2.3.1.9. Analyse des séquences

Les séquences nucléotidiques des génomes des VHB ont été numérotées par rapport à

la séquence complète du génome de la souche de référence HHVBBAS, numéro d’accès

GenBank = X75657. Les électrophorégrammes des séquences obtenues ont été analysées

avec le logiciel SeqScape version 2.5 (Applied Biosystems). Les séquences ont été

alignées et comparées avec le logiciel BioEdit version v7.0.5 (BioEdit Sequence

Alignement Editor) et son programme intégré CLUSTAL W. Les régions des séquences

présentant une ambiguïté ont été corrigées manuellement afin d’avoir des séquences

homologues devant permettre de reconstruire les relations évolutives entre les virus.

L’analyse phylogénique était basée sur le génome complet ainsi que les quatre cadres de

lecture chevauchants correspondant aux gènes préS1/préS2, S, préC/C et X. Soixante dix

huit (78) souches de référence représentant les huit génotypes connus, ainsi que des

souches de référence du génotype A1 d’Afrique de l’Ouest ; E, D3 et D4 de l’Afrique du

Sud et de l’Afrique de l’Est (Hannoun et al., 2005; Mulders et al., 2004; Sugauchi et

al., 2003) ont été incluses.

Les arbres phylogénétiques ont été construits avec le logiciel MEGA version 3.0, en

utilisant la méthode du plus proche voisin ou « Neighbour-joining » et le modèle de

correction de Kimura à 2 paramètres (K2P) pour le calcul des distances. Les valeurs

statistiques placées sur les nœuds sont calculées par le bootstrap (méthode statistique qui

estime la robustesse de l’arbre et des branches), en comparant 1000 fois la séquence de

chaque souche à celles des autres.
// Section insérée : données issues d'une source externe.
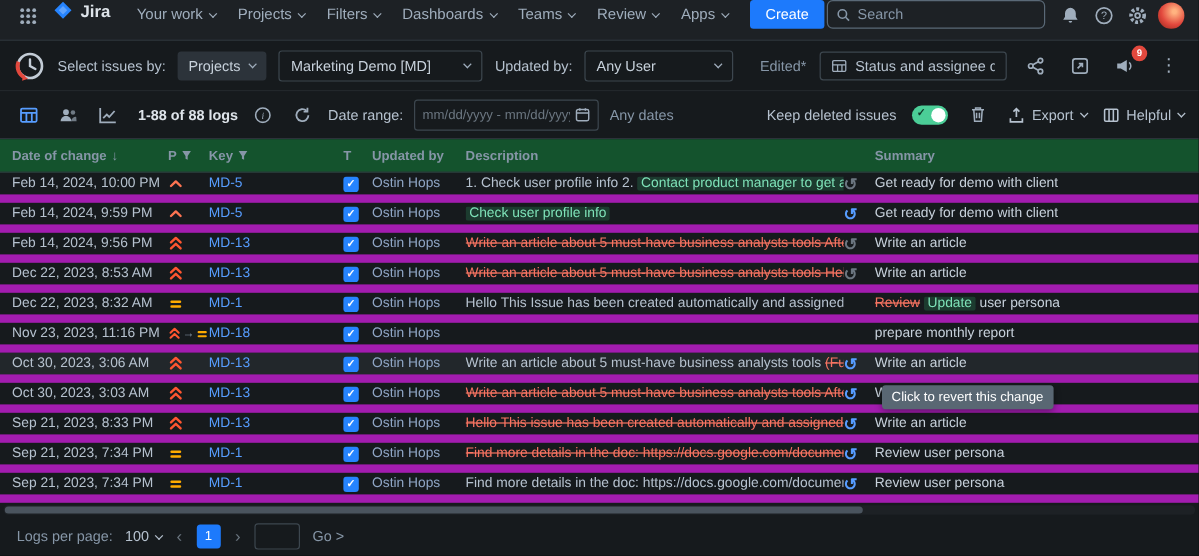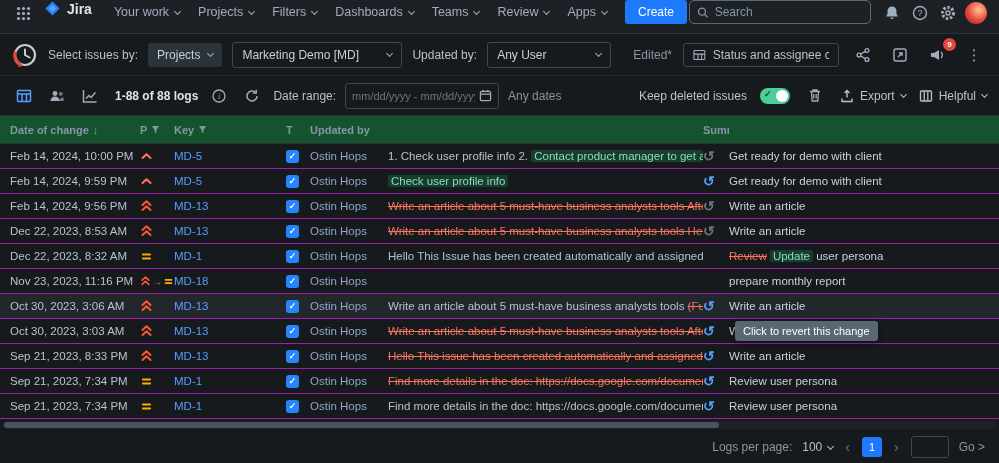"Description" div.th { html: none -> <div> <span>Description</span> </div> }
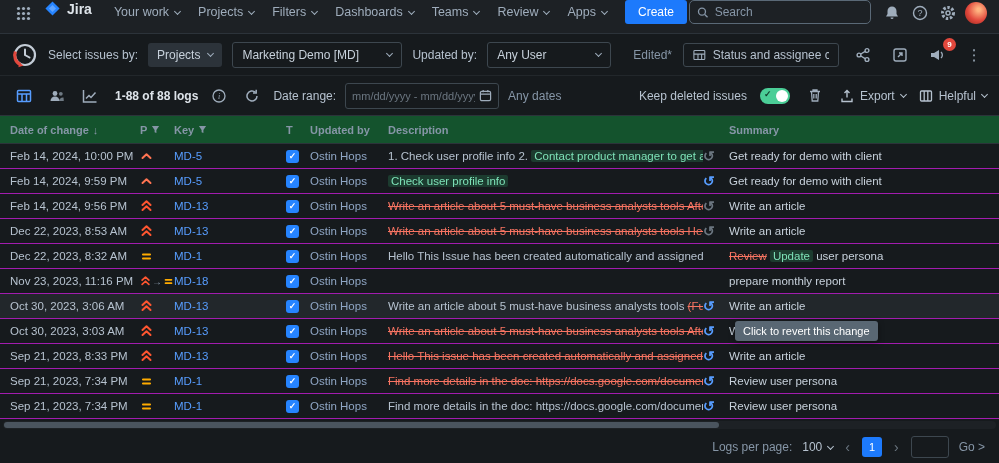"Feb 14, 2024, 10:00 PM" .tr { border-bottom: 1px solid #a21caf -> 7px solid #a21caf }
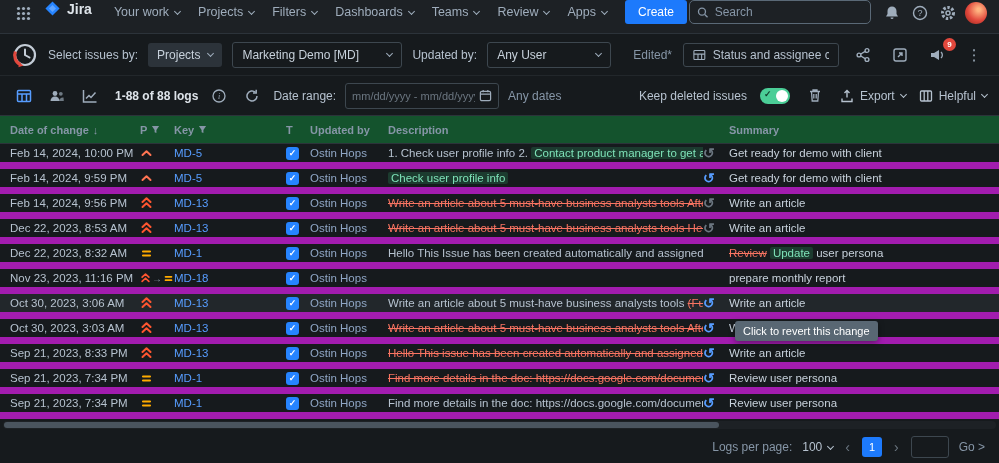"Logs per page:" .pagination { justify-content: flex-end -> none }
Si un arbre est robuste, c'est-à-dire fortement soutenu

par les données, alors sa variabilité sera faible. Par contre si un arbre est peu robuste il

aura une grande variabilité. Ainsi, une valeur de bootstrap de 100% est équivalente à un

nœud vrai ou robuste. Les phylogrammes ont été visualisés grâce au programme

«TREEVIEW».

Les recombinaisons ont été identifiées en construisant des arbres phylogénétiques

séparés des différents gènes ou des segments de gène. Il est admis qu’un évènement de

recombinaison a eu lieu chaque fois qu’un fragment génomique se regroupe avec des

génotypes différents. Ces séquences ont aussi été analysées par la méthode de

comparaison des points (ou de régions) de similarité (Similarity plots ou SimPlot). Le

Simplot est une méthode qui permet une visualisation graphique de la comparaison

globale de deux séquences. Les deux séquences à comparer sont placées le long des axes

d’un graphique. L’intersection de chaque colonne et de chaque ligne est marquée d’un

point si la lettre (ou la région) est la même dans les deux séquences (points de

similitudes, région de similarité). La similarité entre séquences se traduit par une suite de

points alignés : la diagonale en cas d’identité parfaite, un décalage par rapport à la

diagonale indique une insertion (ou une délétion) et une inversion franche de

l’orientation traduit une inversion d’une région d’ADN.